DATA FOR THIS TASK:
*** Begin section ***

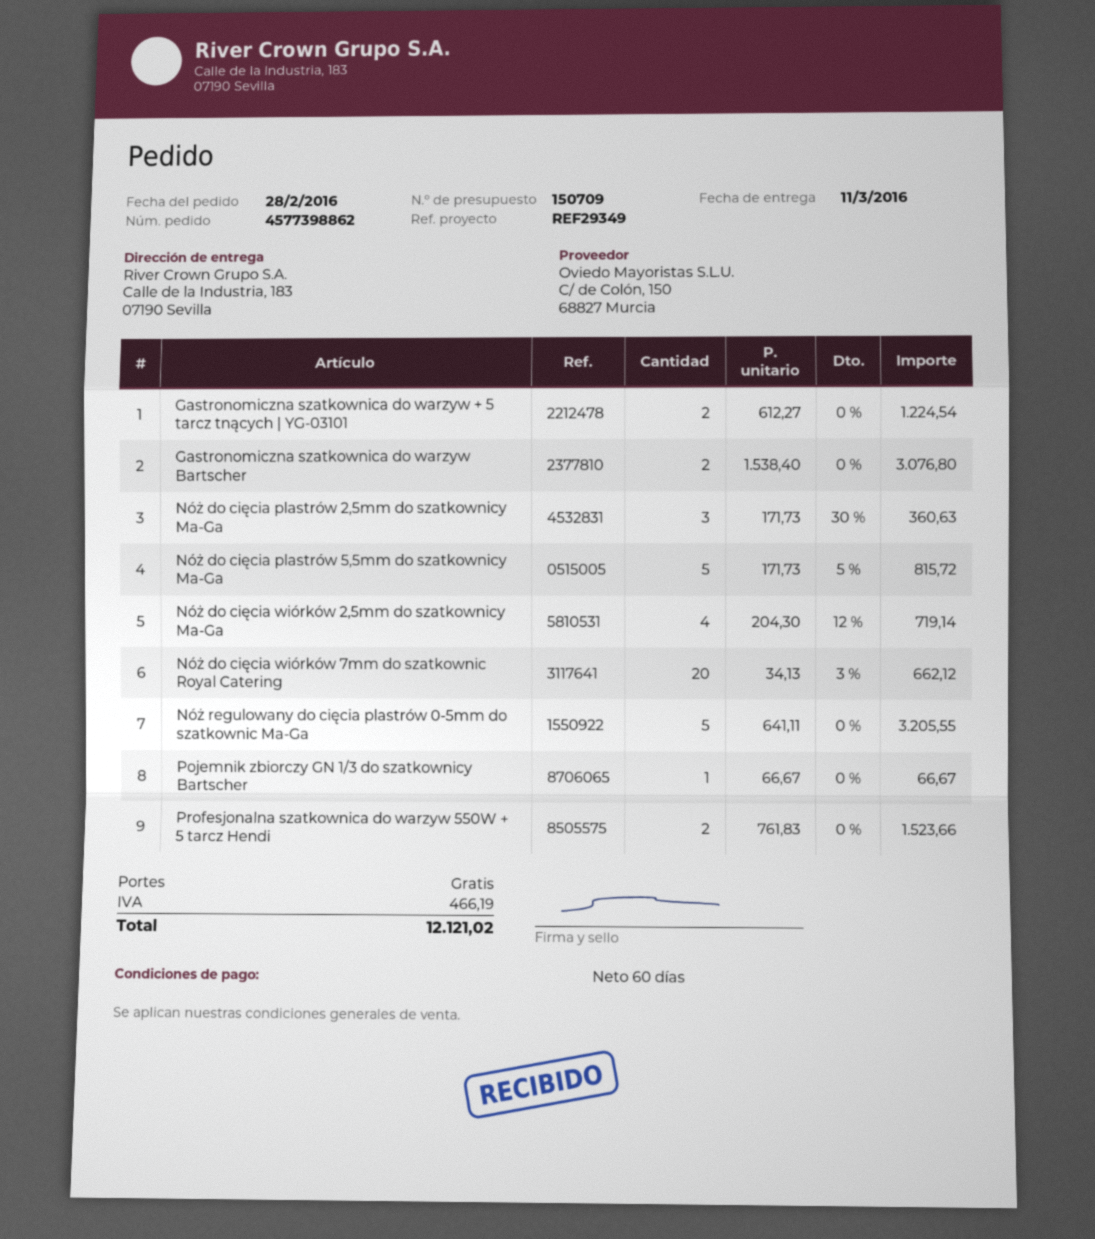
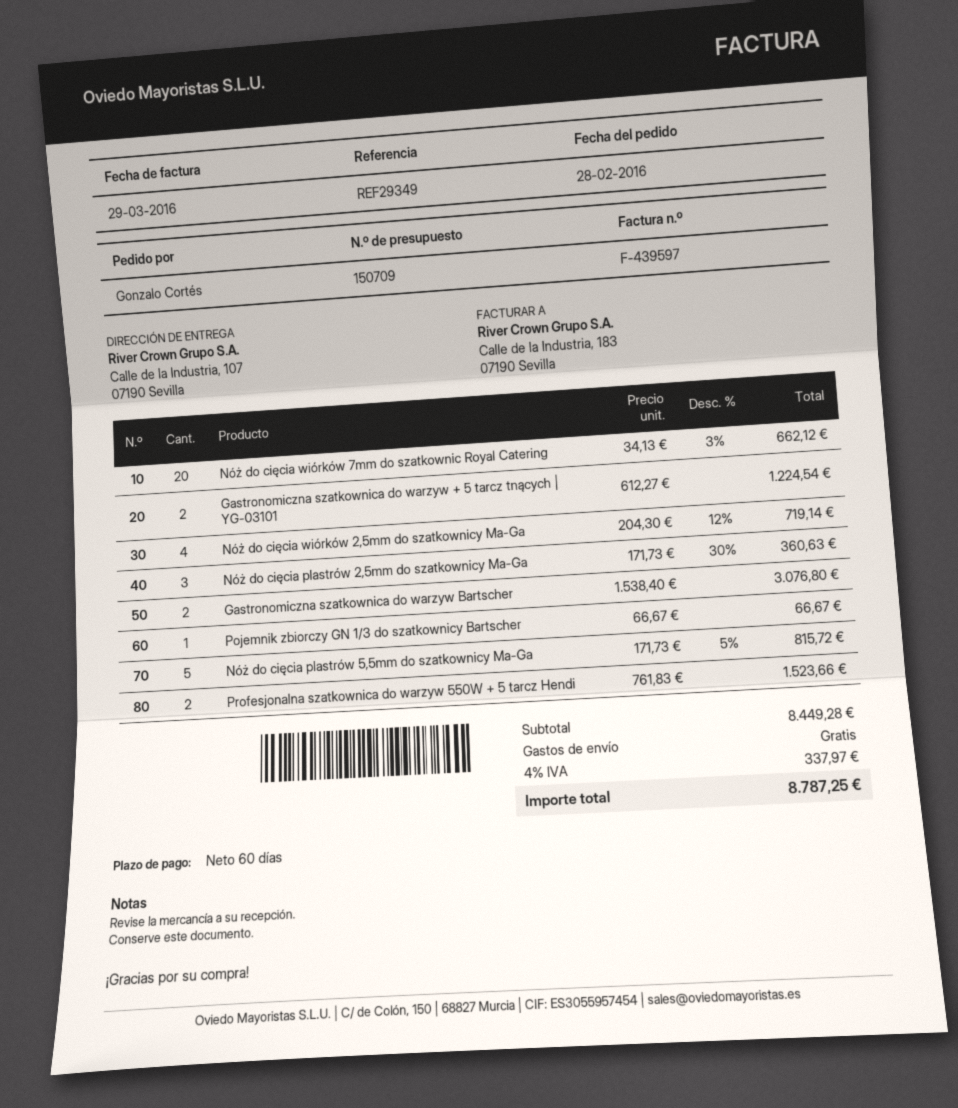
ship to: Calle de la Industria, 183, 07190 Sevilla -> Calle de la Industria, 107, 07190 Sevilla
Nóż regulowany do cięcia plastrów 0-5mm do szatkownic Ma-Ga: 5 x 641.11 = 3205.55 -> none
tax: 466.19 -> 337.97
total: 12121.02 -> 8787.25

*** End section ***
*** Begin section ***

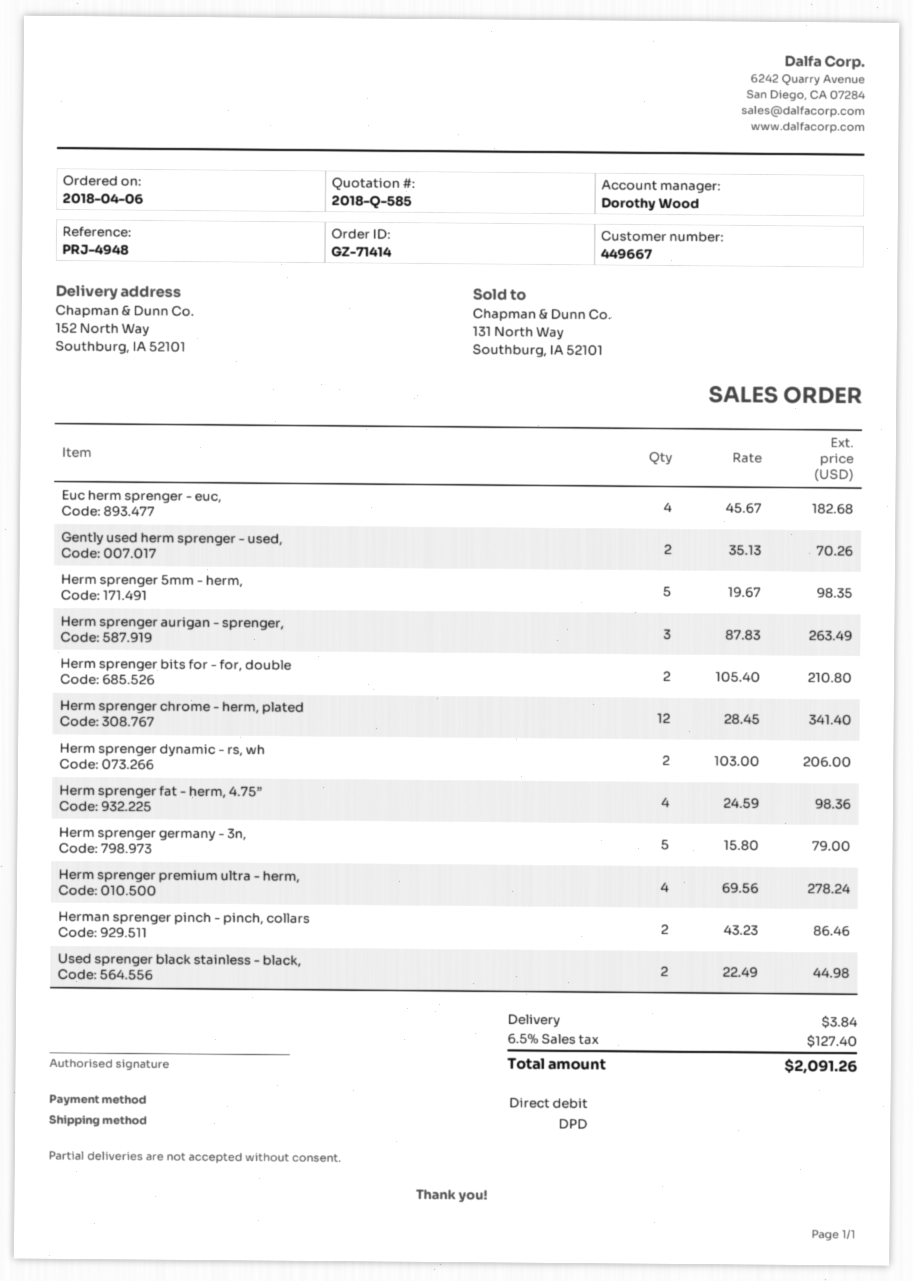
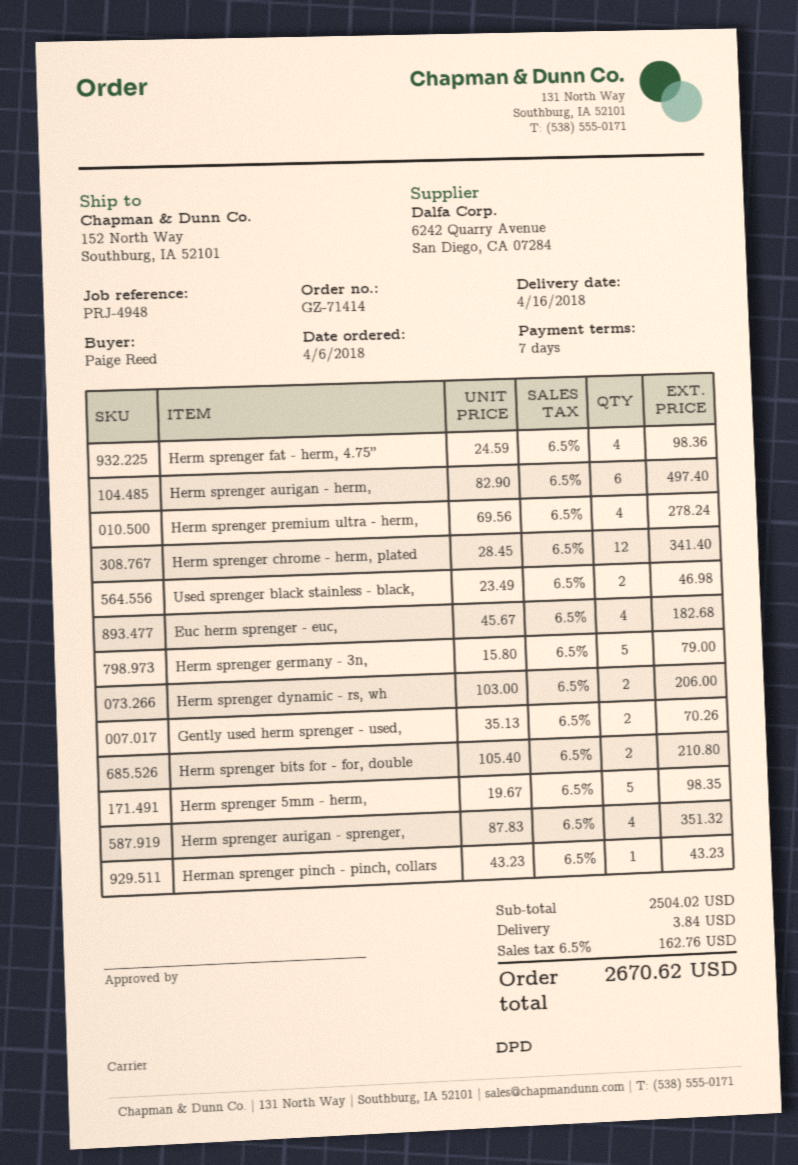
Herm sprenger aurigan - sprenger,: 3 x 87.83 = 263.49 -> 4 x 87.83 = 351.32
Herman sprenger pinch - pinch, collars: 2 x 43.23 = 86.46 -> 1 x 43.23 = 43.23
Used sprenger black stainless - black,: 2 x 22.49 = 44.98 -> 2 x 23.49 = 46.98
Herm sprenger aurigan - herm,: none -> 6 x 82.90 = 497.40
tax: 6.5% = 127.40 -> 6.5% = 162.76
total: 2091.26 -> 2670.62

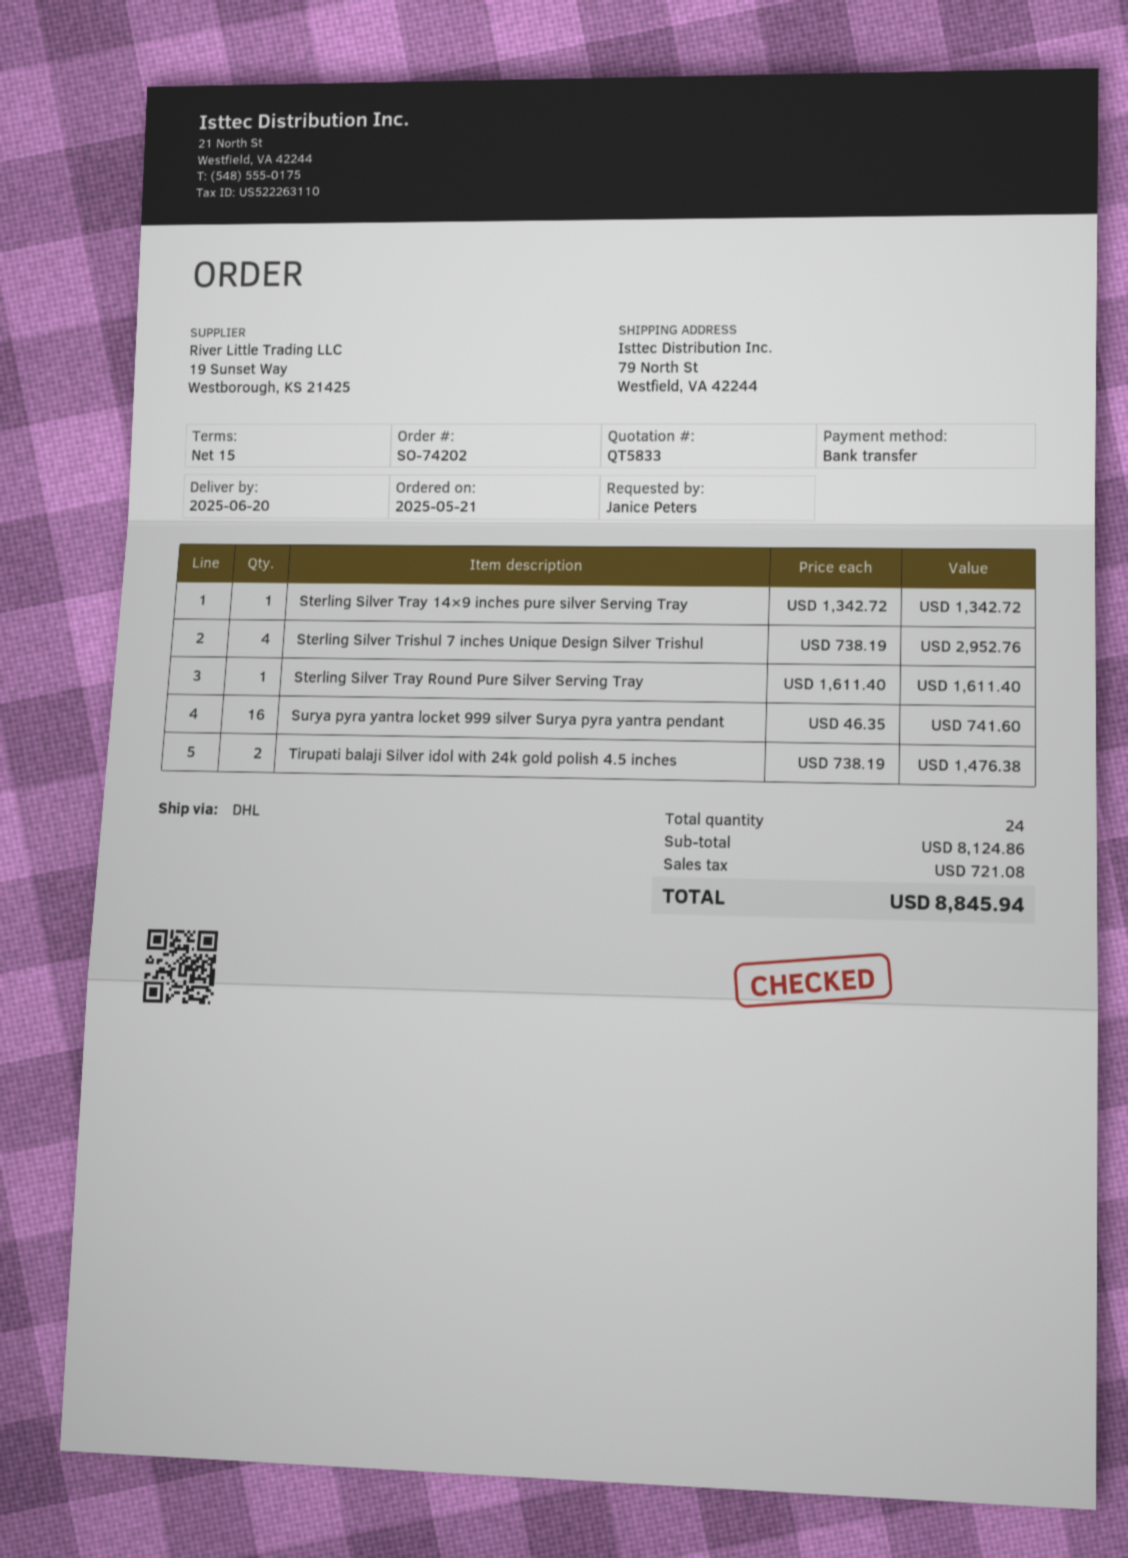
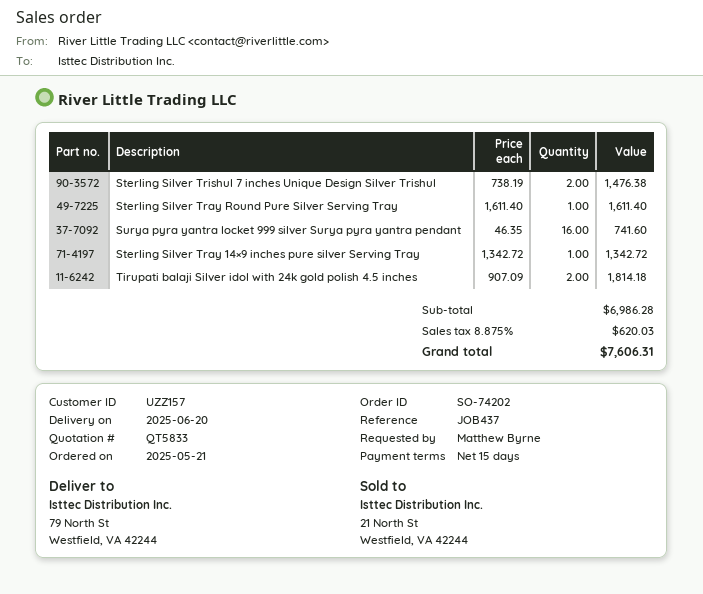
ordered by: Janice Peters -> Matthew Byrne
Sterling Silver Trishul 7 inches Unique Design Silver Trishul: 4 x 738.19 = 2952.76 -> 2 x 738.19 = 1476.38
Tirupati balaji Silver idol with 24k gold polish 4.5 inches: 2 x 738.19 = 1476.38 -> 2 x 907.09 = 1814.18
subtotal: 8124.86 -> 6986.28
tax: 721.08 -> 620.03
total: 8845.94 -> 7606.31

*** End section ***

AIM OF THE EXERCISE: Once you find the line with "Nóż regulowany do" above, print it and every line after it up to and including the line with "total: 12121.02 -> 8787.25", exactly as written and nothing else.

YOUR SOLUTION:
Nóż regulowany do cięcia plastrów 0-5mm do szatkownic Ma-Ga: 5 x 641.11 = 3205.55 -> none
tax: 466.19 -> 337.97
total: 12121.02 -> 8787.25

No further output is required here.